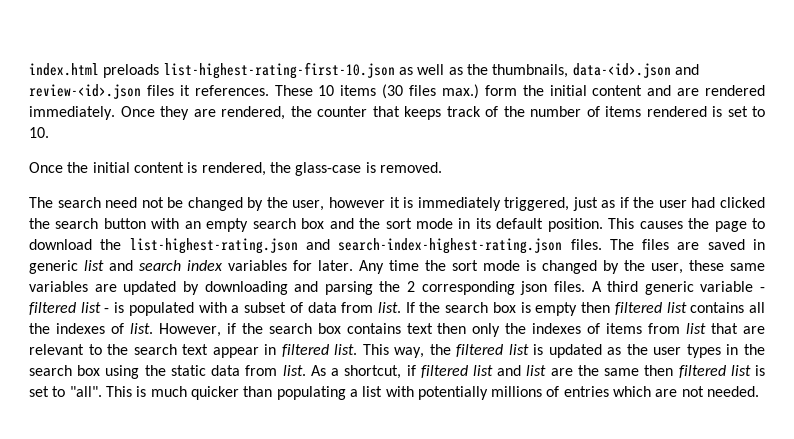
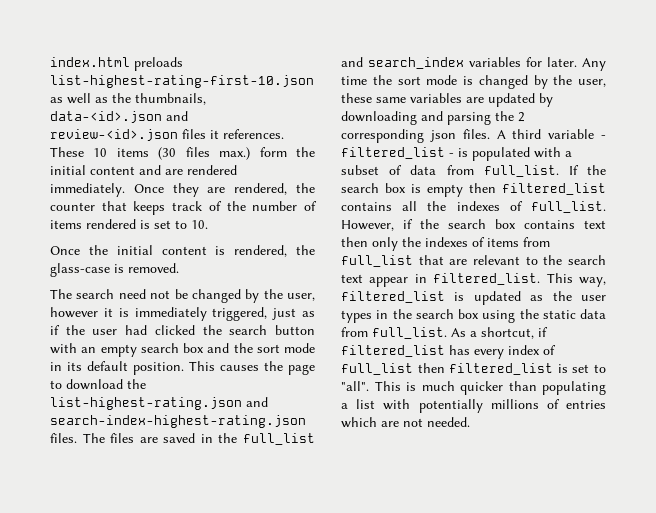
[29,260,223,274] generic list and search index -> [218,433,315,445] [341,57,464,69] the full_list and search_index
[644,281,694,295] generic -> (542, 134) none
[29,302,101,315] filtered list -> [341,147,445,159] filtered_list
[378,302,402,313] list. -> [483,165,559,177] full_list.
[614,302,687,315] filtered list -> [502,183,606,195] filtered_list
[129,323,153,334] list. -> [531,201,606,213] full_list.
[686,323,707,334] list -> [341,255,413,267] full_list
[281,344,529,358] filtered list. This way, the filtered list -> [433,273,606,287] [341,291,445,303] filtered_list. This way, filtered_list
[282,365,306,376] list. -> [372,327,447,339] full_list.
[420,365,751,378] filtered list and list are the same then filtered list -> [341,345,556,359] [341,363,554,375] filtered_list has every index of full_list then filtered_list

INSTRUCTIONS TO FOLLOW: Please set down only the lines from the first line of the records above through the line that has "[282,365,306,376] list. ->", exactly, and not the pictures.

EXERCISE ANSWER:
[29,260,223,274] generic list and search index -> [218,433,315,445] [341,57,464,69] the full_list and search_index
[644,281,694,295] generic -> (542, 134) none
[29,302,101,315] filtered list -> [341,147,445,159] filtered_list
[378,302,402,313] list. -> [483,165,559,177] full_list.
[614,302,687,315] filtered list -> [502,183,606,195] filtered_list
[129,323,153,334] list. -> [531,201,606,213] full_list.
[686,323,707,334] list -> [341,255,413,267] full_list
[281,344,529,358] filtered list. This way, the filtered list -> [433,273,606,287] [341,291,445,303] filtered_list. This way, filtered_list
[282,365,306,376] list. -> [372,327,447,339] full_list.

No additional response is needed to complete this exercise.